Work request: Below is a listing with pictures in it. Copy it exactly without them.

Given entries:
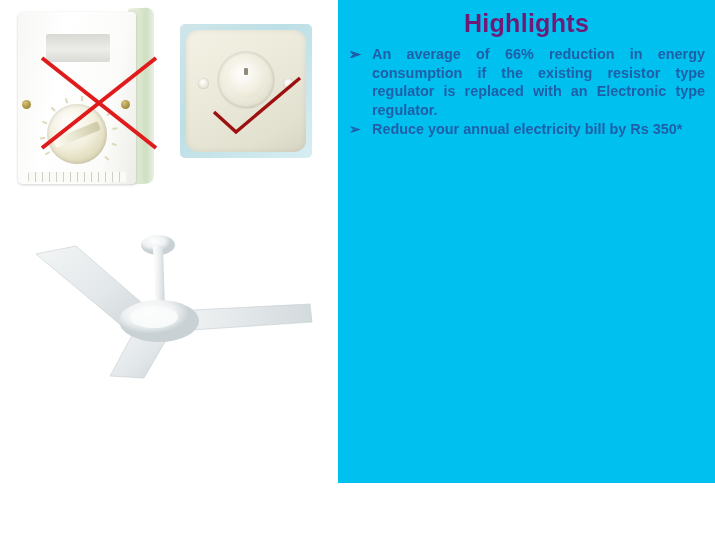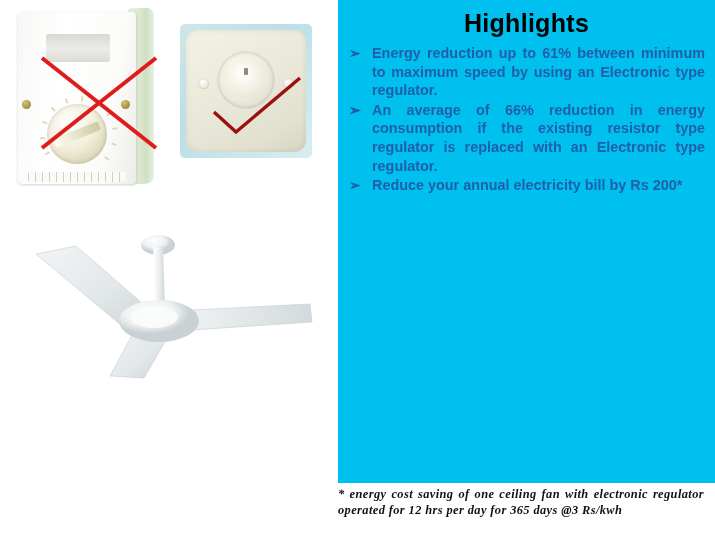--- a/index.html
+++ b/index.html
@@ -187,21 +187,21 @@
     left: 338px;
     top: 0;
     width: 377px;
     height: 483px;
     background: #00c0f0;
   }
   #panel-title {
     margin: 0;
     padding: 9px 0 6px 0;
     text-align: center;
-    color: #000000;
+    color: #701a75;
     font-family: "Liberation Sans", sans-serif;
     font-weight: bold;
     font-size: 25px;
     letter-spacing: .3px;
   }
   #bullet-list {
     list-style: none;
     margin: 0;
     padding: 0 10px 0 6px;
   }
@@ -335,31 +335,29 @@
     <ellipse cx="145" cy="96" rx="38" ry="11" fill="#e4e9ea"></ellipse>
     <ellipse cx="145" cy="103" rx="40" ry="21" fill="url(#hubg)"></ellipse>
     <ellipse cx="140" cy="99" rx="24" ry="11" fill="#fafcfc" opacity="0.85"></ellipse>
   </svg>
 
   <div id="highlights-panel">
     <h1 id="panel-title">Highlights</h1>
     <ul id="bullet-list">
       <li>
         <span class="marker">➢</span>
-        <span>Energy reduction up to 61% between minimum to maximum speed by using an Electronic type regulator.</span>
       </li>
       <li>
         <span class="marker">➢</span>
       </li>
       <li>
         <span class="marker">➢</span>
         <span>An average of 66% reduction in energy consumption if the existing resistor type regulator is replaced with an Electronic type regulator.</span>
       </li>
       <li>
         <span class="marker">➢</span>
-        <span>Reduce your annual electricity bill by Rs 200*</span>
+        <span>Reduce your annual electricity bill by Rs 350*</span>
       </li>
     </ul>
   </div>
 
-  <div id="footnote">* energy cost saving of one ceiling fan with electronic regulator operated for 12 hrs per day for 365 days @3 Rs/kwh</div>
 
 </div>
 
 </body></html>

Response to the task:
--- a/index.html
+++ b/index.html
@@ -187,21 +187,21 @@
     left: 338px;
     top: 0;
     width: 377px;
     height: 483px;
     background: #00c0f0;
   }
   #panel-title {
     margin: 0;
     padding: 9px 0 6px 0;
     text-align: center;
-    color: #000000;
+    color: #701a75;
     font-family: "Liberation Sans", sans-serif;
     font-weight: bold;
     font-size: 25px;
     letter-spacing: .3px;
   }
   #bullet-list {
     list-style: none;
     margin: 0;
     padding: 0 10px 0 6px;
   }
@@ -335,31 +335,29 @@
     <ellipse cx="145" cy="96" rx="38" ry="11" fill="#e4e9ea"></ellipse>
     <ellipse cx="145" cy="103" rx="40" ry="21" fill="url(#hubg)"></ellipse>
     <ellipse cx="140" cy="99" rx="24" ry="11" fill="#fafcfc" opacity="0.85"></ellipse>
   </svg>
 
   <div id="highlights-panel">
     <h1 id="panel-title">Highlights</h1>
     <ul id="bullet-list">
       <li>
         <span class="marker">➢</span>
-        <span>Energy reduction up to 61% between minimum to maximum speed by using an Electronic type regulator.</span>
       </li>
       <li>
         <span class="marker">➢</span>
       </li>
       <li>
         <span class="marker">➢</span>
         <span>An average of 66% reduction in energy consumption if the existing resistor type regulator is replaced with an Electronic type regulator.</span>
       </li>
       <li>
         <span class="marker">➢</span>
-        <span>Reduce your annual electricity bill by Rs 200*</span>
+        <span>Reduce your annual electricity bill by Rs 350*</span>
       </li>
     </ul>
   </div>
 
-  <div id="footnote">* energy cost saving of one ceiling fan with electronic regulator operated for 12 hrs per day for 365 days @3 Rs/kwh</div>
 
 </div>
 
 </body></html>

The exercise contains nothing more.